Langkah ini, yang merupakan realisasi janji kampanye, akan menjadikan Inggris salah satu negara dengan usia memilih terendah di dunia.
Inggris akan menurunkan usia pemilih dalam pemilu umum dari 18 ke 16 tahun, menjadikannya salah satu negara dengan batas usia memilih terendah di dunia. Pemerintah menyatakan ini sebagai upaya untuk “memodernisasi demokrasi kita”.

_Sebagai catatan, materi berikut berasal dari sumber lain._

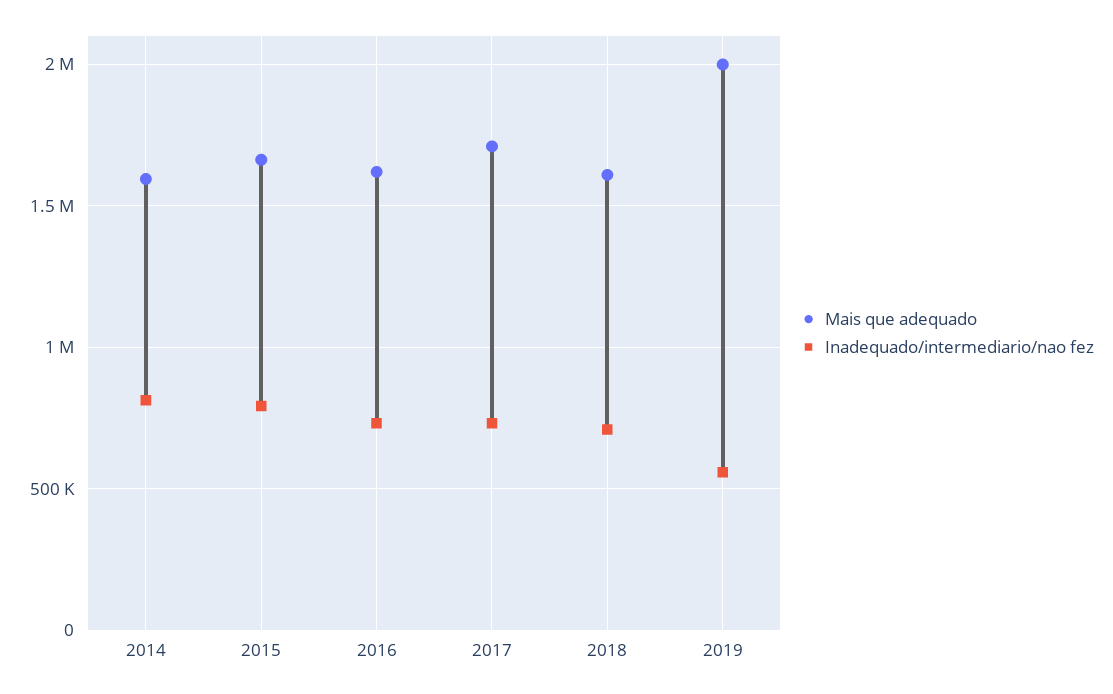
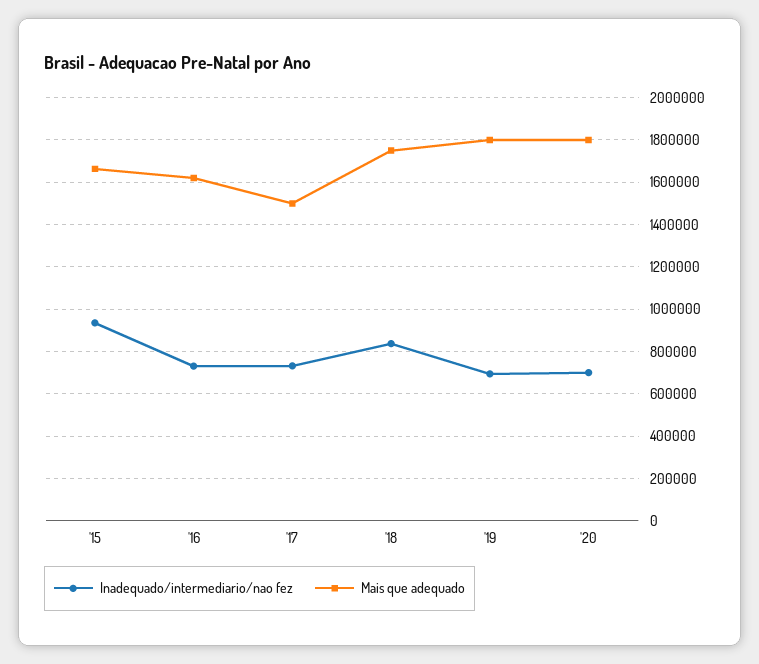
Mais que adequado, 2014: 1600000 -> none
Inadequado/intermediario/nao fez, 2014: 800000 -> none
Inadequado/intermediario/nao fez, 2015: 800000 -> 950000
Mais que adequado, 2017: 1700000 -> 1500000
Mais que adequado, 2018: 1600000 -> 1750000
Inadequado/intermediario/nao fez, 2018: 700000 -> 850000
Mais que adequado, 2019: 2000000 -> 1800000
Inadequado/intermediario/nao fez, 2019: 550000 -> 700000
Inadequado/intermediario/nao fez, '20: none -> 700000
Mais que adequado, '20: none -> 1800000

Pemerintah Partai Buruh yang beraliran kiri-tengah mengumumkan rencana ini pada Kamis, sebagai tindak lanjut janji kampanye sebelum berkuasa tahun lalu. Langkah ini adalah salah satu dari serangkaian perubahan aturan pemilu yang bertujuan meningkatkan partisipasi demokratis dan menghilangkan hambatan dalam pemungutan suara.
“Menurut saya sangat penting memberi hak pilih pada remaja 16-17 tahun karena mereka sudah cukup umur untuk bekerja dan membayar pajak, jadi mereka juga berkontribusi,” kata Perdana Menteri Keir Starmer.

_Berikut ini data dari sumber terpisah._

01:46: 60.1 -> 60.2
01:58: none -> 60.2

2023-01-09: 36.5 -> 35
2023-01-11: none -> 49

Ia menambahkan, “Jika sudah berkontribusi, mereka harus punya kesempatan menyuarakan ke mana uang mereka seharusnya dialokasikan atau arah kebijakan pemerintah.”

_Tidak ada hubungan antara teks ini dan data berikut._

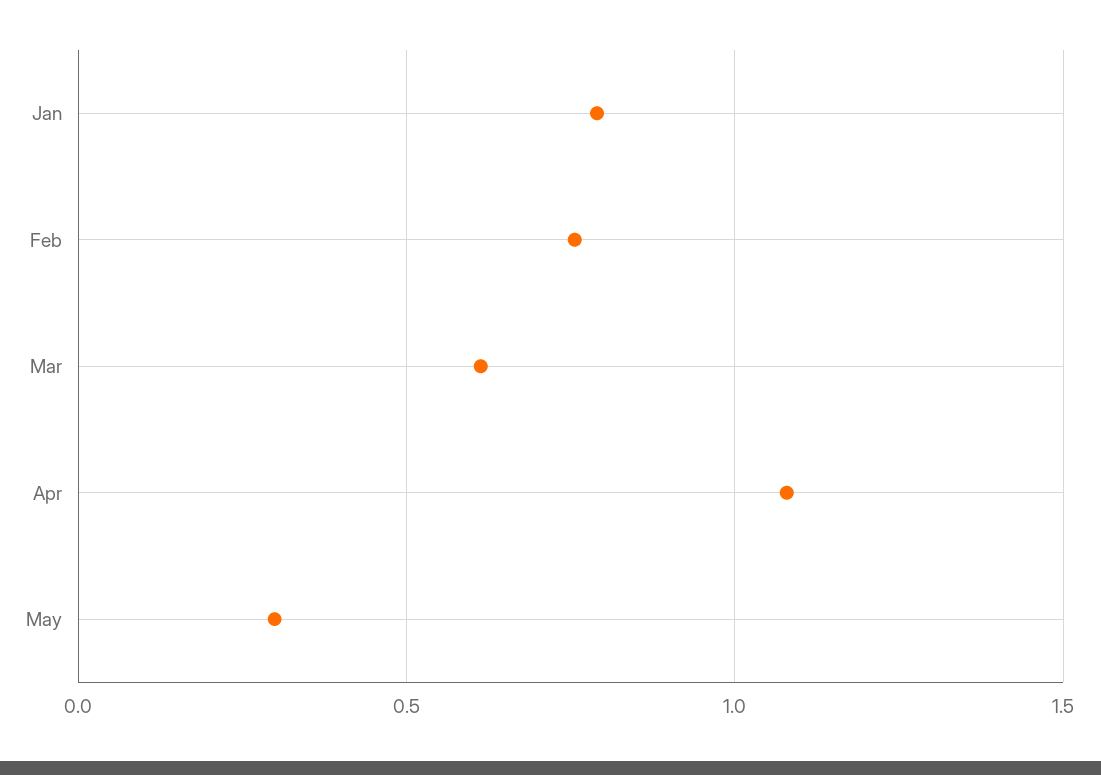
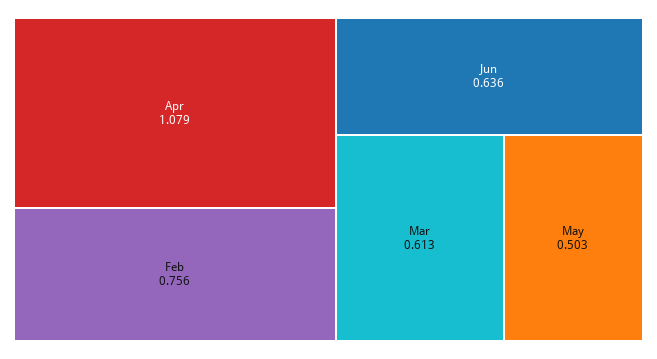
Jan: 0.8 -> none
May: 0.3 -> 0.503
Jun: none -> 0.636

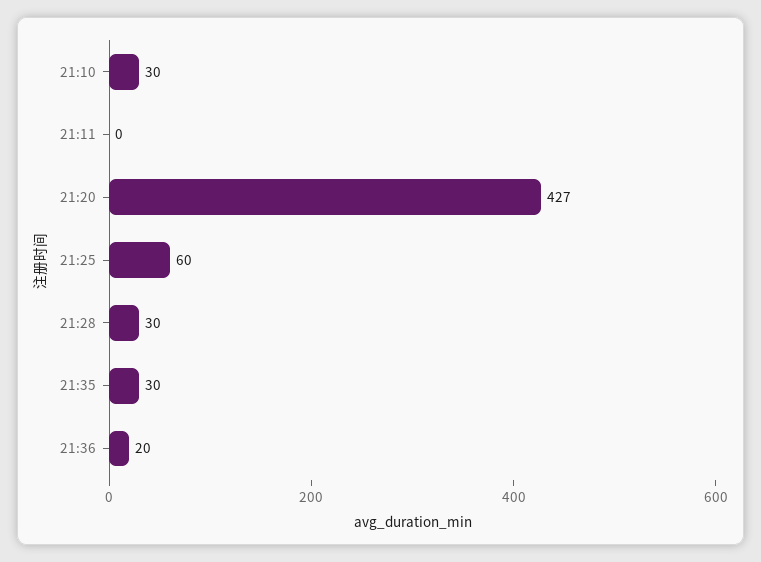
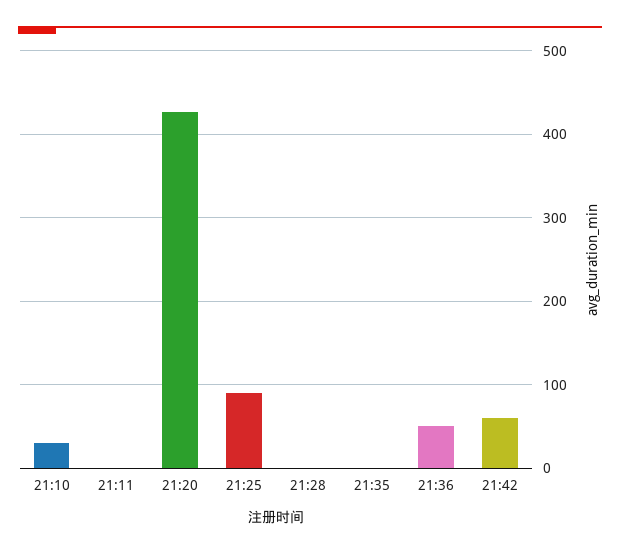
21:25: 60 -> 90
21:28: 30 -> 0
21:35: 30 -> 0
21:36: 20 -> 50
21:42: none -> 60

Saat ini ada sekitar 1,6 juta remaja berusia 16-17 tahun di Inggris.
Penyelarasan Nasional
Perubahan ini masih memerlukan pengajuan RUU ke Parlemen, di mana pemerintah memiliki mayoritas nyaman. Jika disetujui, aturan usia memilih akan diseragamkan di seluruh Inggris.
Kini, pemuda 16 tahun di Wales dan Skotlandia boleh memilih di parlemen daerah masing-masing serta pemilu lokal, tapi tidak dalam pemilu nasional Inggris.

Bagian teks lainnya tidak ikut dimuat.